Y entonces, ¿a qué demonios van a Davos nuestros grandes banqueros y empresarios, por qué pierden su tiempo y su dinero –el de los accionistas- los Botín, Torres, Galán, Del Pino, Entrecanales, Imaz, Reynés y compañía? Solo hay una cosa que salva esa pasarela de vanidades que es Davos de su grotesca parafernalia, convirtiendo en potencialmente valioso el viaje para un alto ejecutivo: la posibilidad de reunirse en un par de días con colegas de bancos y empresas de todo el planeta en las cenas y encuentros privados que al atardecer tienen lugar en los lujosos hoteles del lugar, y a los que sería muy difícil, por no decir imposible, poder saludar agavillados. Ya de paso, muchos de nuestros capitanes de empresa acudirán a rendir pleitesía a ese maestro del universo que ahora nos preside apellidado Sánchez. Él y su estupendo inglés no podían faltar en cita tan señera, ocasión pintiparada para lucir tipito junto a Trump y Greta la triste, ofreciendo al universo mundo los frutos maduros de su descomunal talento de estadista. “Pedro Sánchez presenta la coalición con Podemos ante la élite del capitalismo mundial”, titulaba ayer un tal Carlos E. Cué en El País.
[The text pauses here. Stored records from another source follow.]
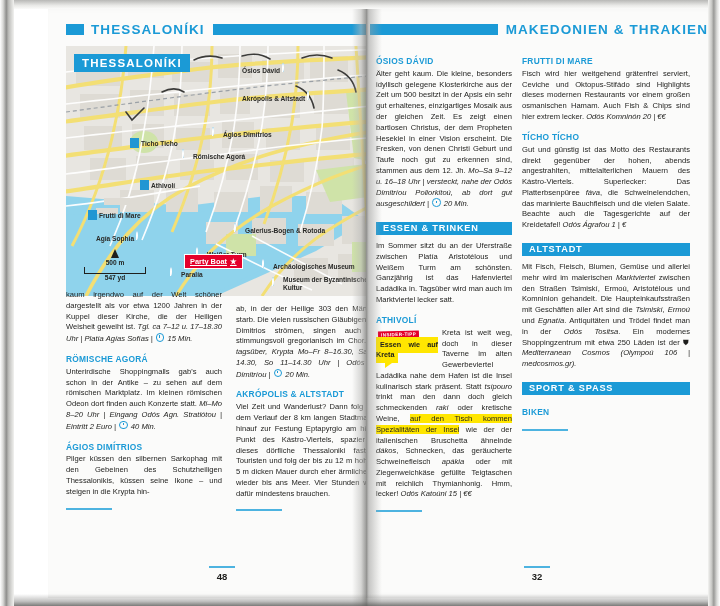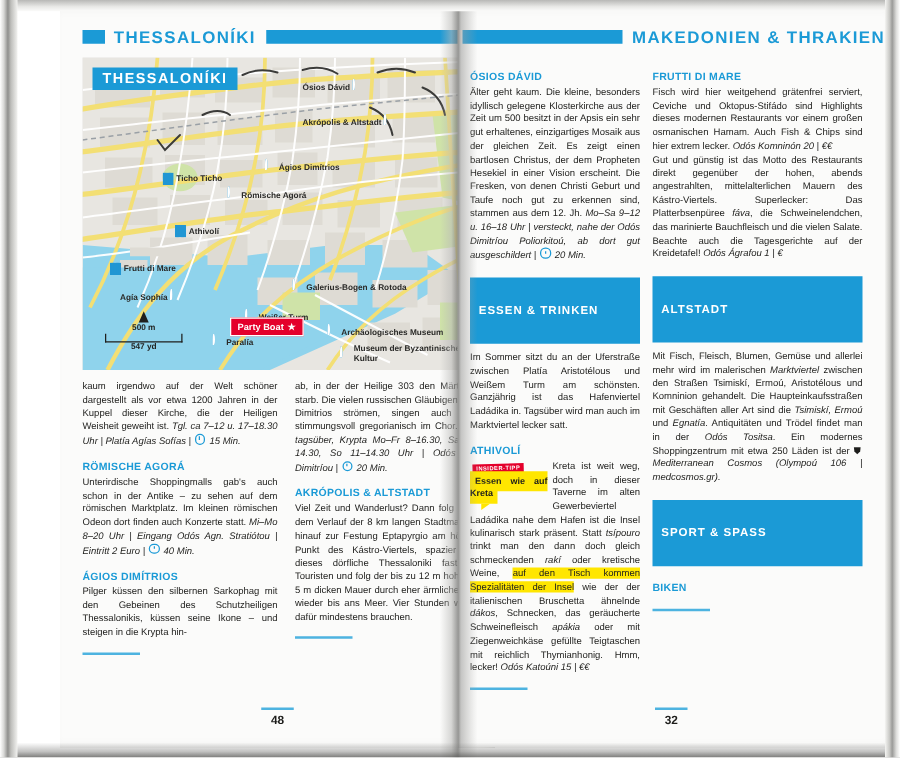--- a/index.html
+++ b/index.html
@@ -603,6 +603,7 @@
         Fisch wird hier weitgehend grätenfrei serviert, Ceviche und Oktopus-Stifádo sind Highlights dieses modernen Restaurants vor einem großen osmanischen Hamam. Auch Fish &amp; Chips sind hier extrem lecker. <span class="it">Odós Komninón 20 | €€</span>
       </p>
 
+      <div class="sec-h">TÍCHO TÍCHO</div>
       <p class="body">
         Gut und günstig ist das Motto des Restaurants direkt gegenüber der hohen, abends angestrahlten, mittelalterlichen Mauern des Kástro-Viertels. Superlecker: Das Platterbsenpüree <span class="it">fáva</span>, die Schweinelendchen, das marinierte Bauchfleisch und die vielen Salate. Beachte auch die Tagesgerichte auf der Kreidetafel! <span class="it">Odós Ágrafou 1 | €</span>
       </p>

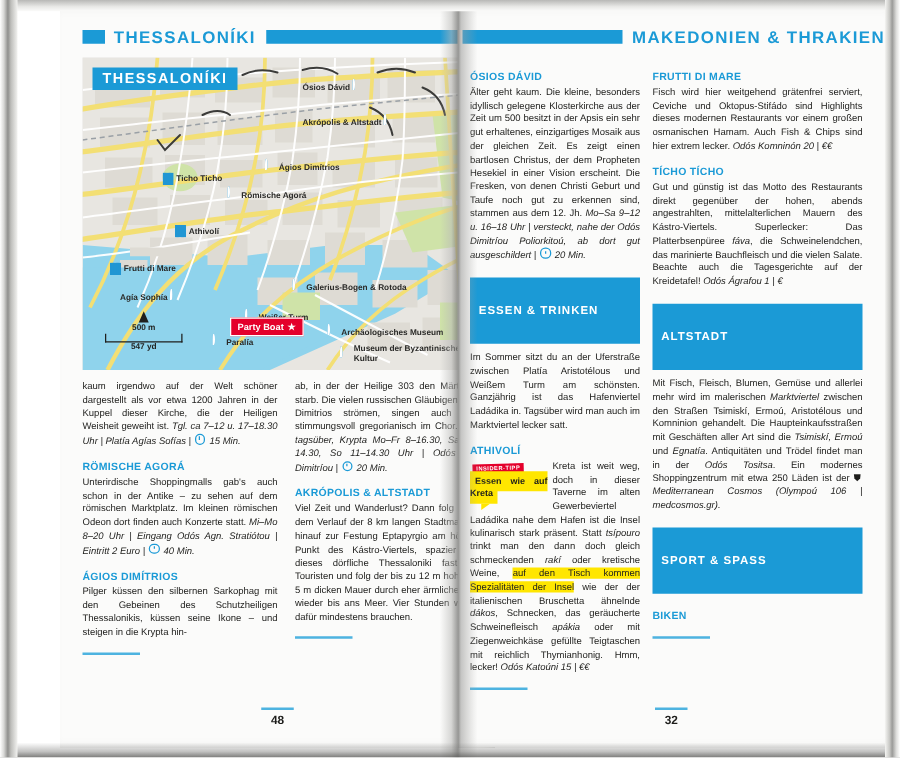--- a/index.html
+++ b/index.html
@@ -250,7 +250,7 @@
     font-weight: bold;
     font-size: 9.2px;
     letter-spacing: 0.8px;
-    padding: 20px 7px;
+    padding: 0 7px;
     margin: 12px 0 6px 0;
     text-align: left;
   }

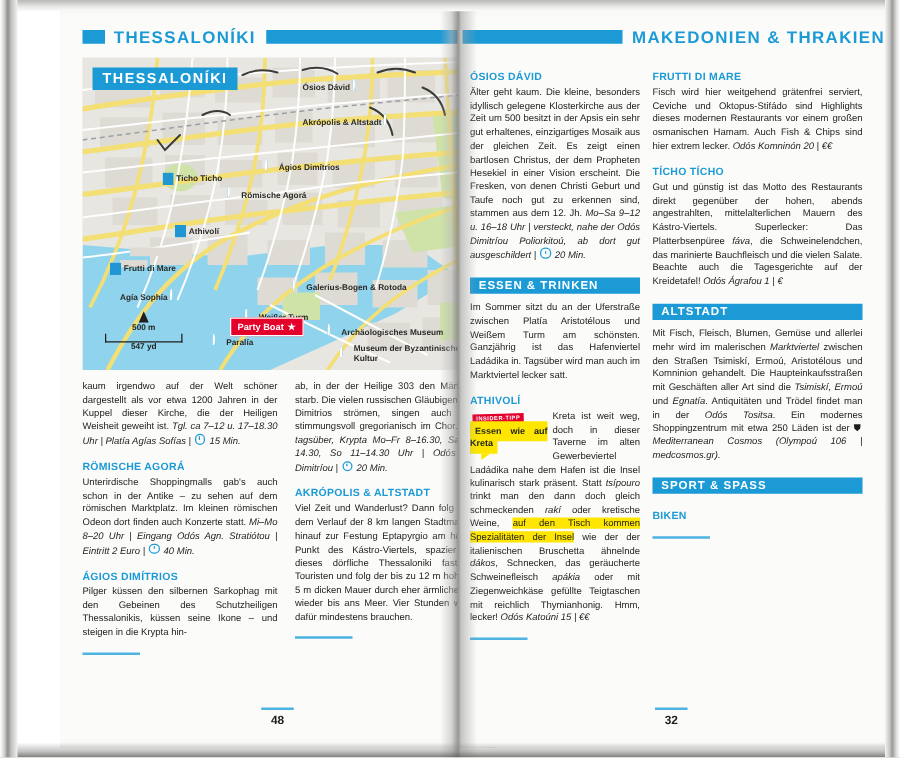--- a/index.html
+++ b/index.html
@@ -521,7 +521,7 @@
         <span class="poi-text">Museum der Byzantinischen Kultur</span>
       </div>
 
-      <div class="party-boat" style="left:118px; top:208px;">
+      <div class="party-boat" style="left:118px; top:208px;text-decoration:underline;">
         <span>Party Boat</span>
         <span>★</span>
       </div>

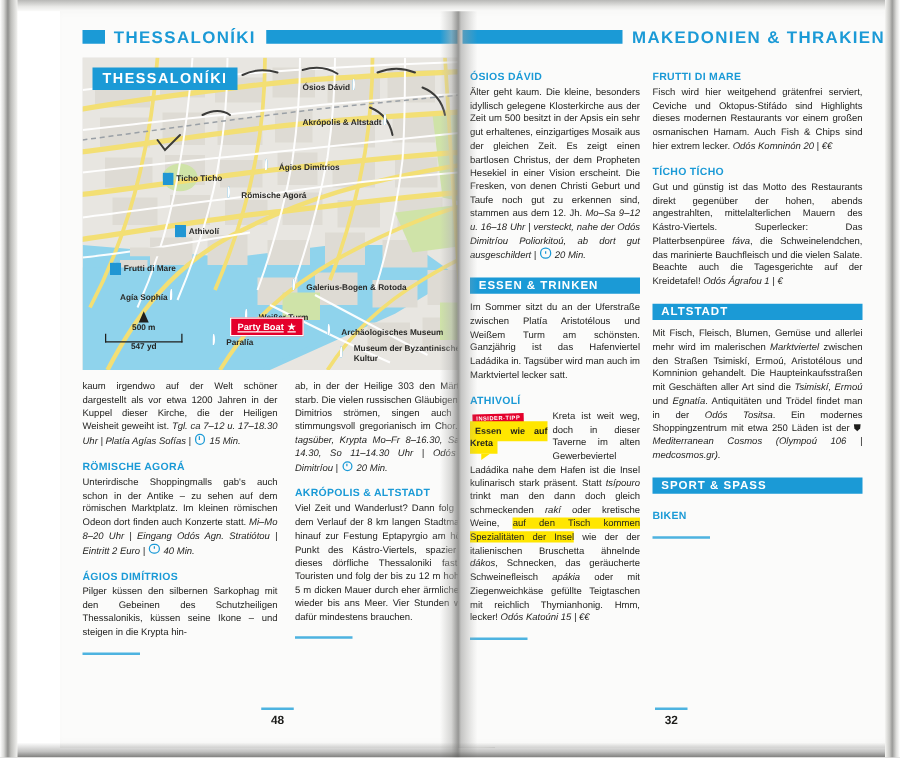--- a/index.html
+++ b/index.html
@@ -229,7 +229,7 @@
     color: #1d1d1b;
     hyphens: manual;
   }
-  .col-left-a { position: absolute; left: 18px; top: 298px; width: 156px; }
+  .col-left-a { position: absolute; left: 18px; top: 284px; width: 156px; }
   .col-left-b { position: absolute; left: 188px; top: 298px; width: 155px; }
   .col-right-a { position: absolute; left: 10px; top: 50px; width: 136px; }
   .col-right-b { position: absolute; left: 156px; top: 50px; width: 168px; }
El capitalismo mundial conteniendo la respiración. Desde el “atentos al próximo acontecimiento histórico que se producirá en nuestro planeta” de la ministra Pajín, devota feligresa de Zapatero, no existía tanta expectación en el mundo mundial. Difícil superar paletismo y pelotismo en semejante cuantía.

Muchos de nuestros capos irán obligados a la cita, pero otros lo harán gustosos, que Sánchez cuenta también con sus sacerdotes y sacerdotisas del gran dinero dispuestos/as a jugar el bonito juego del millonario progre ansioso de experimentar nuevas emociones saltando por los riscos helados de Groenlandia. Me cuentan que en Davos el sabio Sánchez de la tesis copiada se va a reunir con el multimillonario inversor George Soros, el hombre que para muchos está detrás de los planes de desestabilización de no pocos países, incluida la monarquía parlamentaria española, a quien ya recibió en Madrid y en secreto a poco de la moción de censura. Seguro que eso no sale en los telediarios de TVE, que seguro también nos bombardearán con las minucias del intrépido sobre la pista de hielo del Belvedere. Para esto ha quedado el Foro de Davos. Un resplandor de fuegos de artificio de dos días de enero, y un silencio sepulcral durante el resto del año. Mientras tanto, el doctor Schwab sigue haciendo caja. En la historia de la gran literatura, Davos ha quedado también como escenario de La montaña mágica, la epopeya de Thomas Mann que retrata el ocaso de una sociedad y una forma de vida que niega la realidad de su propia autodestrucción, los horrores de un siglo dispuesto a desangrarse por un odio del que al sanatorio para tuberculosos en las montañas apenas llegan ecos lejanos. Una sociedad a punto de zambullirse en el abismo. El mismo o parecido abismo al que ahora peligrosamente se asoma la España de nuestros días.